### WHAT YOU NEED TO DO
Repeat each record exactly, skipping the pictures.

(Web document revisions)
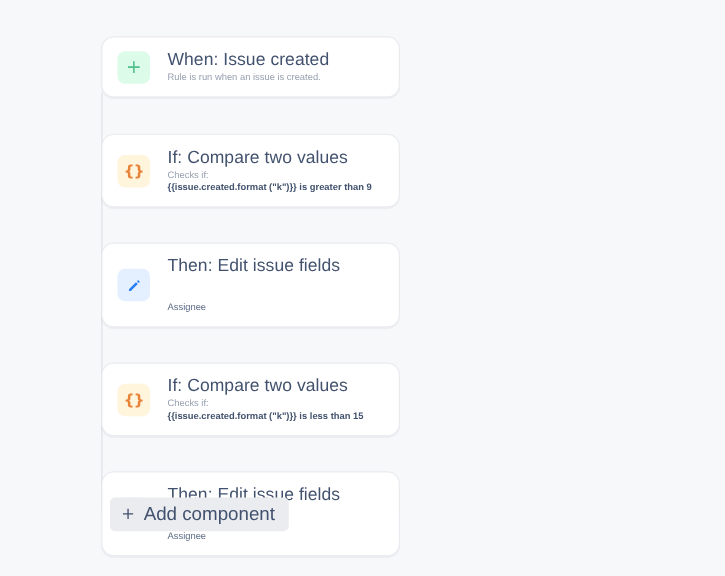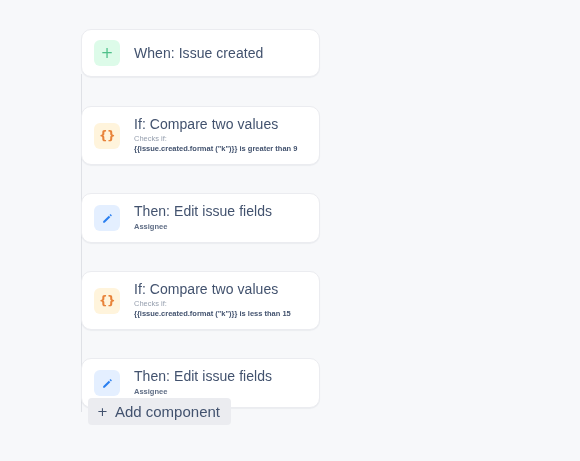--- a/index.html
+++ b/index.html
@@ -170,6 +170,7 @@
       </div>
       <div class="card-body">
         <div class="card-title">When: Issue created</div>
+        <div class="card-sub">Rule is run when an issue is created.</div>
       </div>
     </div>
 

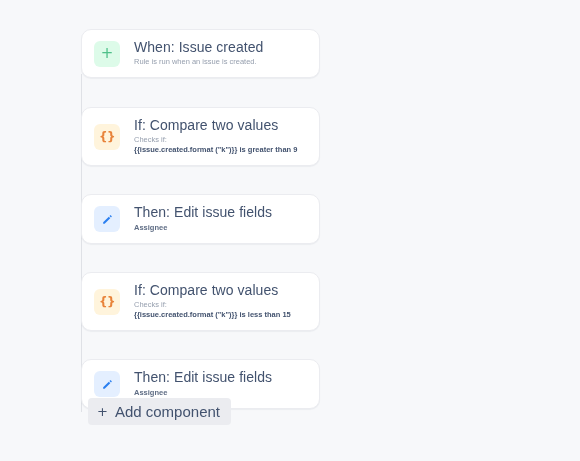--- a/index.html
+++ b/index.html
@@ -122,9 +122,9 @@
 
   .card-sub.assignee {
     color: #5e6c84;
-    font-weight: 700;
+    font-weight: 400;
     font-size: 7.5px;
-    margin-top: 3px;
+    margin-top: 21px;
   }
 
   .add-component {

### ANSWER SPACE
--- a/index.html
+++ b/index.html
@@ -170,6 +170,7 @@
       </div>
       <div class="card-body">
         <div class="card-title">When: Issue created</div>
+        <div class="card-sub">Rule is run when an issue is created.</div>
       </div>
     </div>
 

--- a/index.html
+++ b/index.html
@@ -122,9 +122,9 @@
 
   .card-sub.assignee {
     color: #5e6c84;
-    font-weight: 700;
+    font-weight: 400;
     font-size: 7.5px;
-    margin-top: 3px;
+    margin-top: 21px;
   }
 
   .add-component {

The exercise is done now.